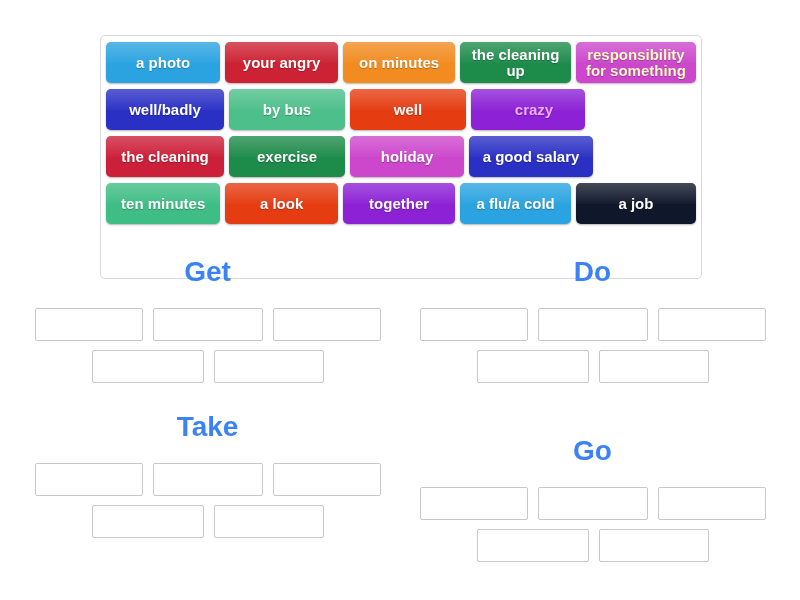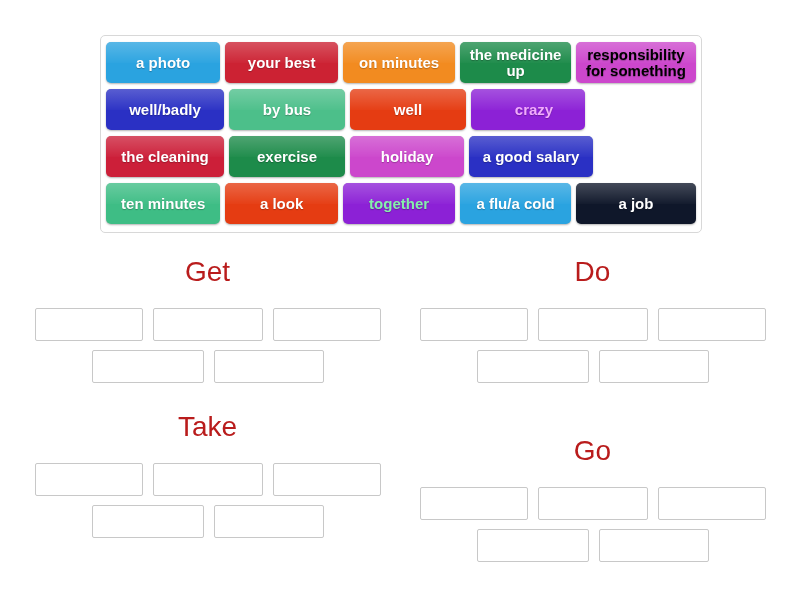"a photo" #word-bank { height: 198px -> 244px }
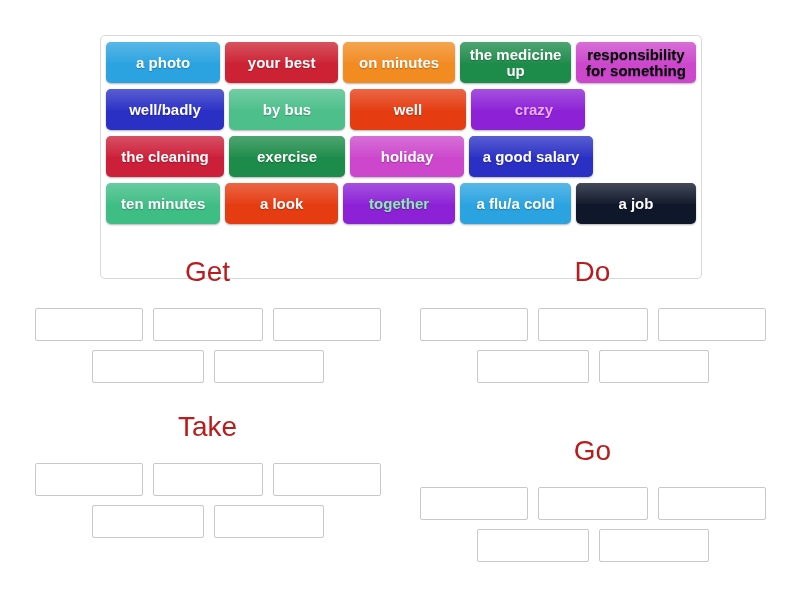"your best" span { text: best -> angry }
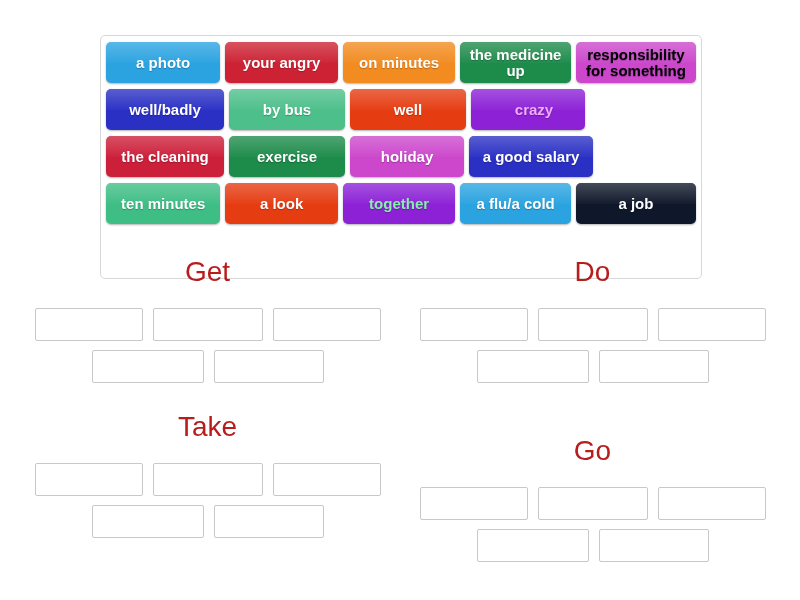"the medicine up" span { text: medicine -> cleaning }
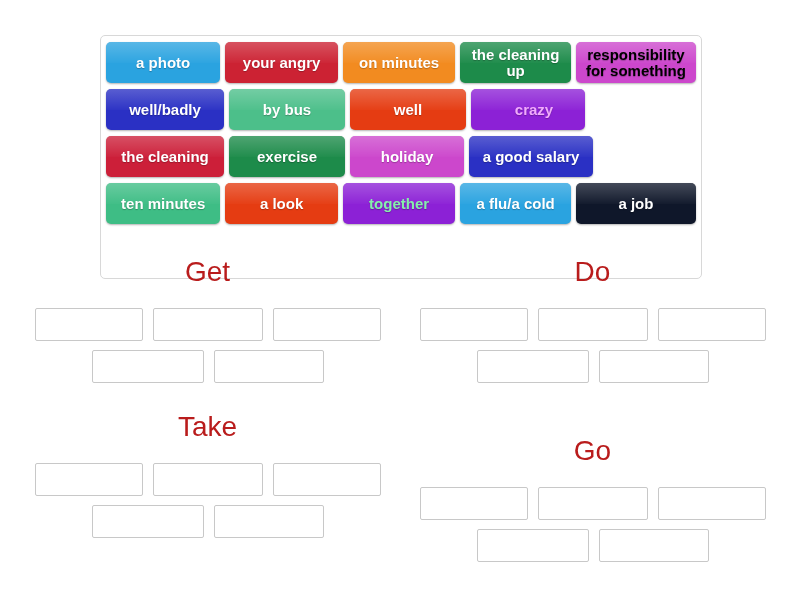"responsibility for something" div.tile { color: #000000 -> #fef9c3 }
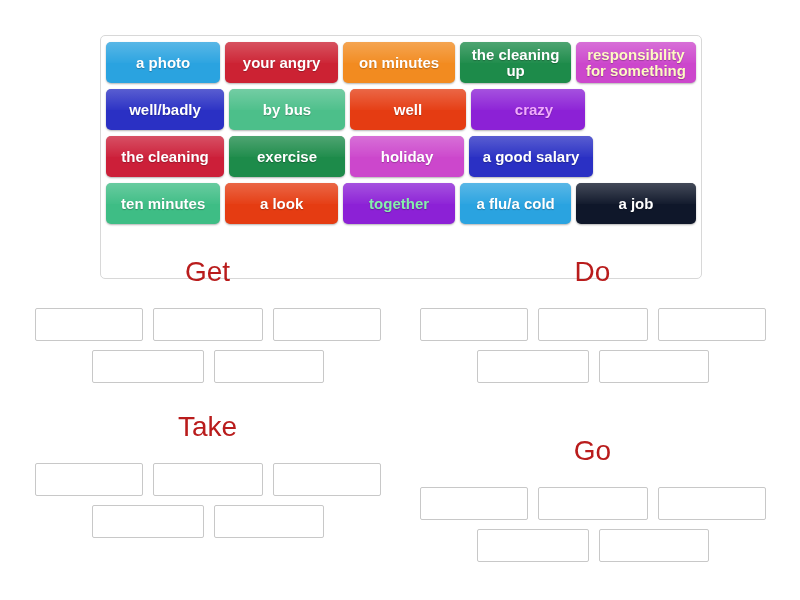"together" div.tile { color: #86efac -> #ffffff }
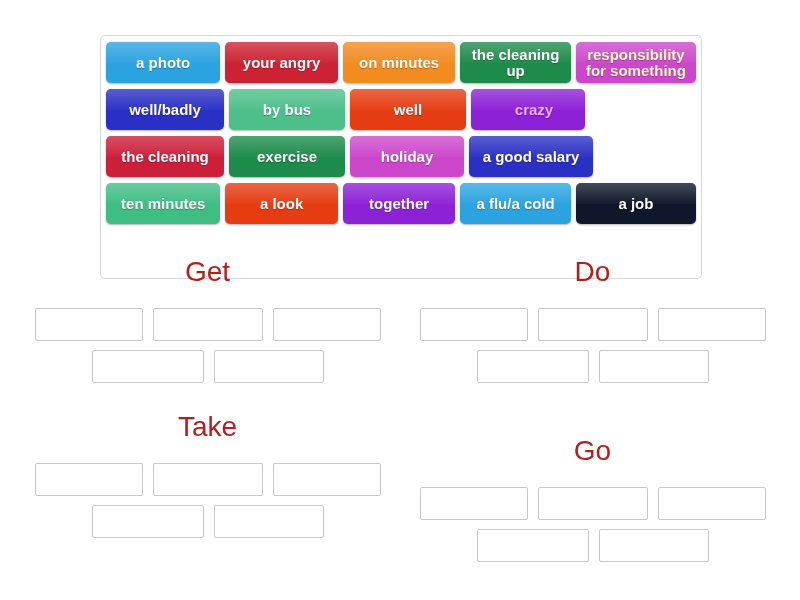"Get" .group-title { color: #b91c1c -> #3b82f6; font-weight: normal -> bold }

════

**DIRECTIONS FOR THIS TASK:**
When a picture appears among the entries, skip it; transcribe everything else exactly.

**EXPECTED ANSWER:**
"a photo" #word-bank { height: 198px -> 244px }
"your best" span { text: best -> angry }
"the medicine up" span { text: medicine -> cleaning }
"responsibility for something" div.tile { color: #000000 -> #fef9c3 }
"together" div.tile { color: #86efac -> #ffffff }
"Get" .group-title { color: #b91c1c -> #3b82f6; font-weight: normal -> bold }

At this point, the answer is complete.